General summary of FAI theory

From: Tom McCabe (rocketjet314@yahoo.com)
Date: Tue Nov 20 2007 - 15:27:57 MST


SL4 is supposed to be for advanced topics in futurism,
not endlessly
rehashing the basics. Some of the things which have
already been
covered years ago, and are therefore ineligible for
rehashing:

1). An AGI will not act like an "enslaved" human, a
resentful human,
an emotionally repressed human, or any other kind of
human. See
http://www.intelligence.org/upload/CFAI//anthro.html.

2). Friendliness content is the morality stuff that
says "X is good, Y
is bad". Friendliness content is what we think the FAI
*should* do.
FAI theory describes *how* to get an FAI to do what
you want it to do.
See http://www.intelligence.org/upload/CEV.html.

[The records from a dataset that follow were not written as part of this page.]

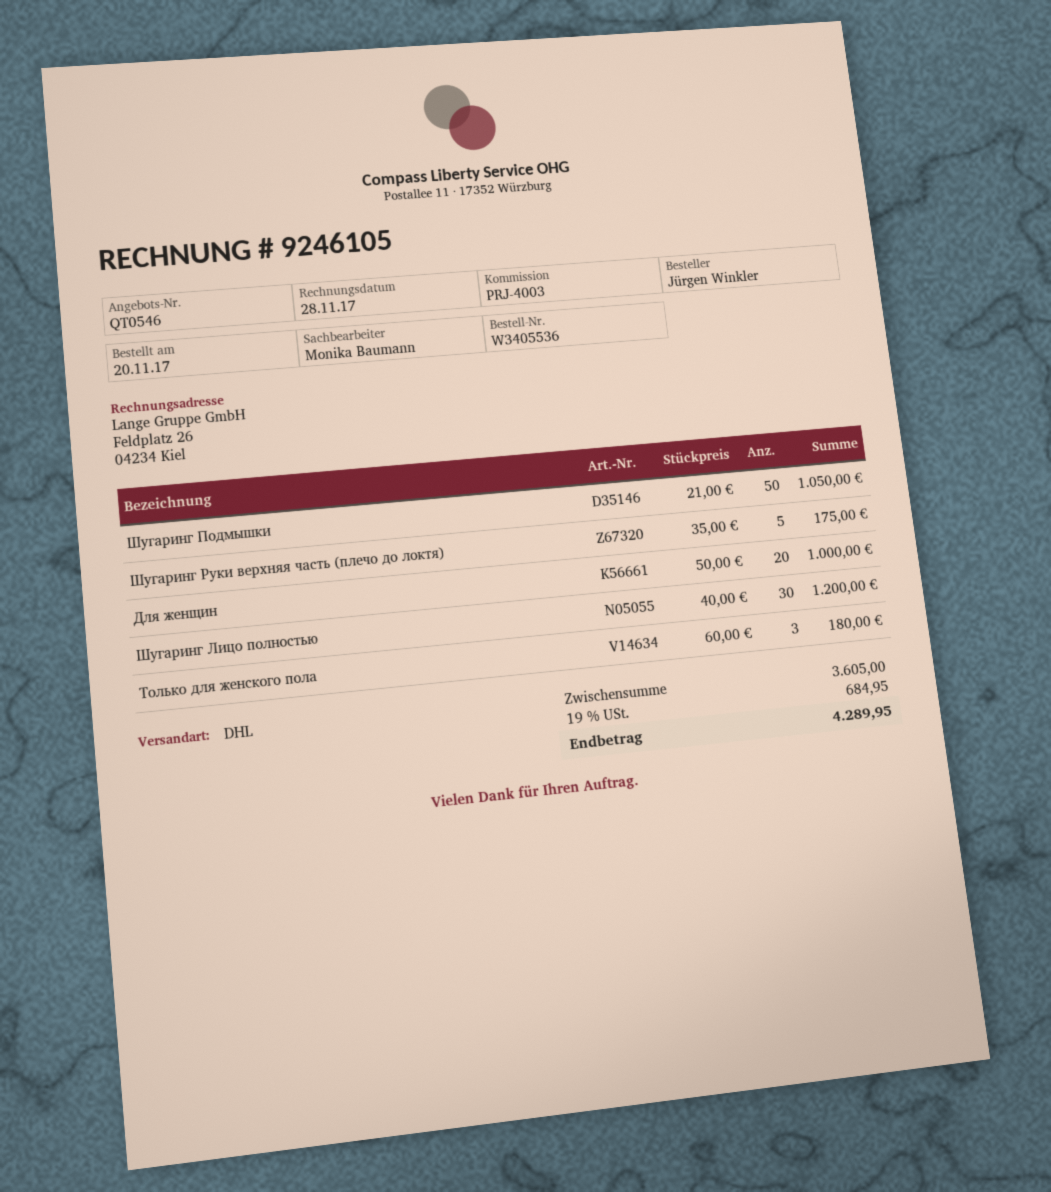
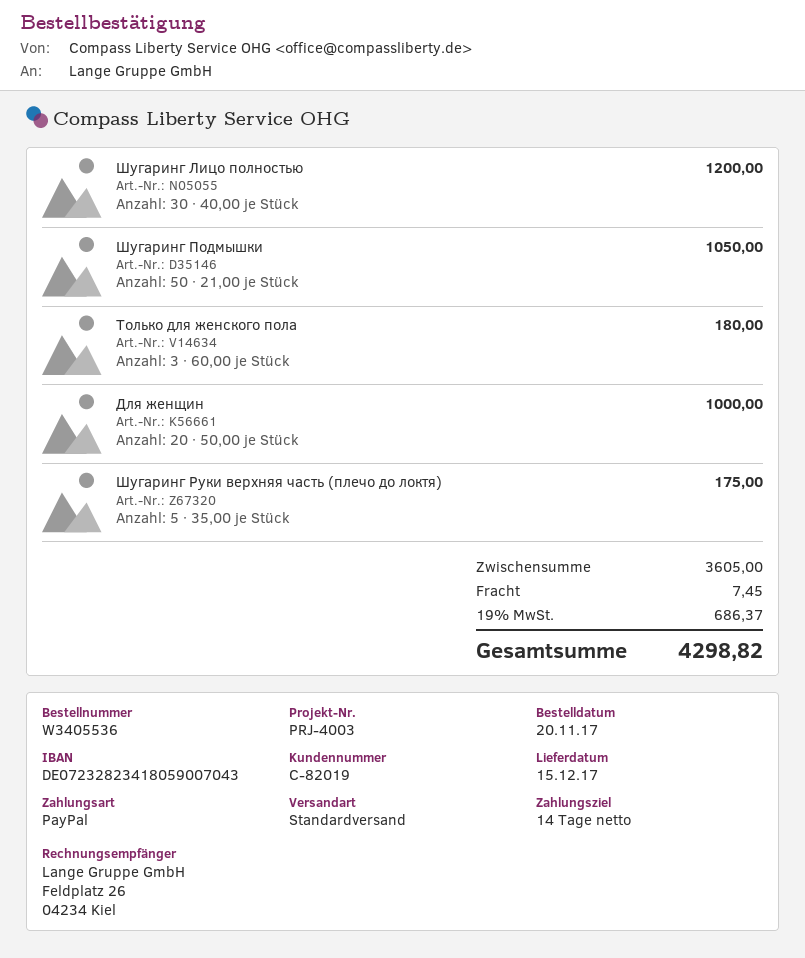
shipping method: DHL -> standard
shipping: none -> 7.45
tax: 19% = 684.95 -> 19% = 686.37
total: 4289.95 -> 4298.82

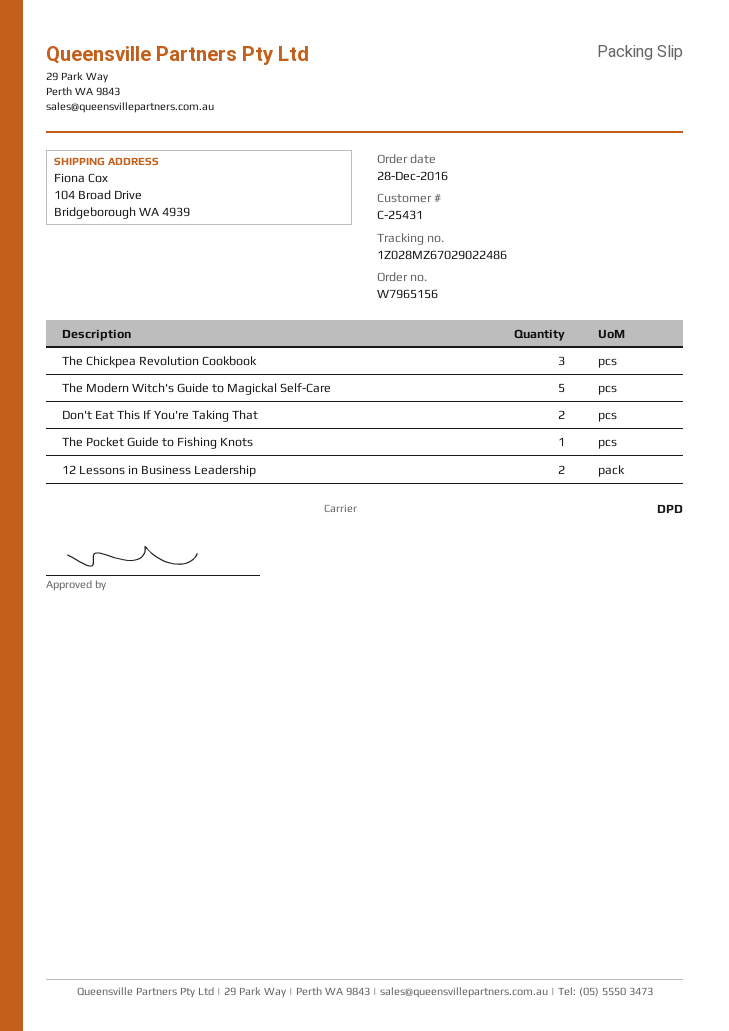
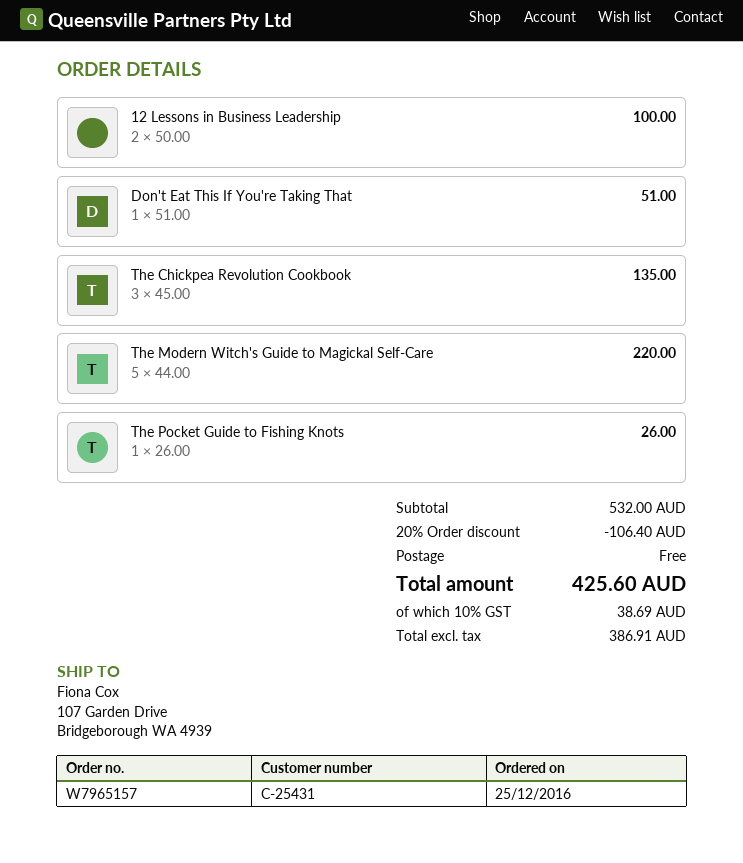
order number: W7965156 -> W7965157
order date: 2016-12-28 -> 2016-12-25
ship to: 104 Broad Drive, Bridgeborough WA 4939 -> 107 Garden Drive, Bridgeborough WA 4939
Don't Eat This If You're Taking That: 2 -> 1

3). FAI theory is damn hard; it is much harder than
Friendliness
content. So far as I know, nobody knows how to make
sure that some AGI
design reliably produces paperclips, which is much
*simpler* than
ensuring reliable Friendliness. Keep in mind that the
Friendliness
content must be maintained during recursive
self-improvement, or the
FAI may wind up destroying us all on programming
iteration
#1,576,169,123.

4). CEV is a way of deriving Friendliness content from
humanity's
collective cognitive architecture. CEV is a
morality-constructor, not
a morality in and of itself; if you speak programming,
think of CEV as
a function that takes the human race as an argument
and returns a
morality.

5). Goal systems naturally maintain themselves (under
most
conditions). If the AGI has a supergoal of X, changing
to a supergoal
of X' will mean that less effort is put towards
accomplishing X.
Because the AGI *currently* has a supergoal of X, the
switch will
therefore be seen as undesirable. It's not like you
have to point a
gun at the AGI's head and say, "Do X or else!"; no
external coercion
is necessary. See
http://www.intelligence.org/upload/CFAI//design/structure/external.html.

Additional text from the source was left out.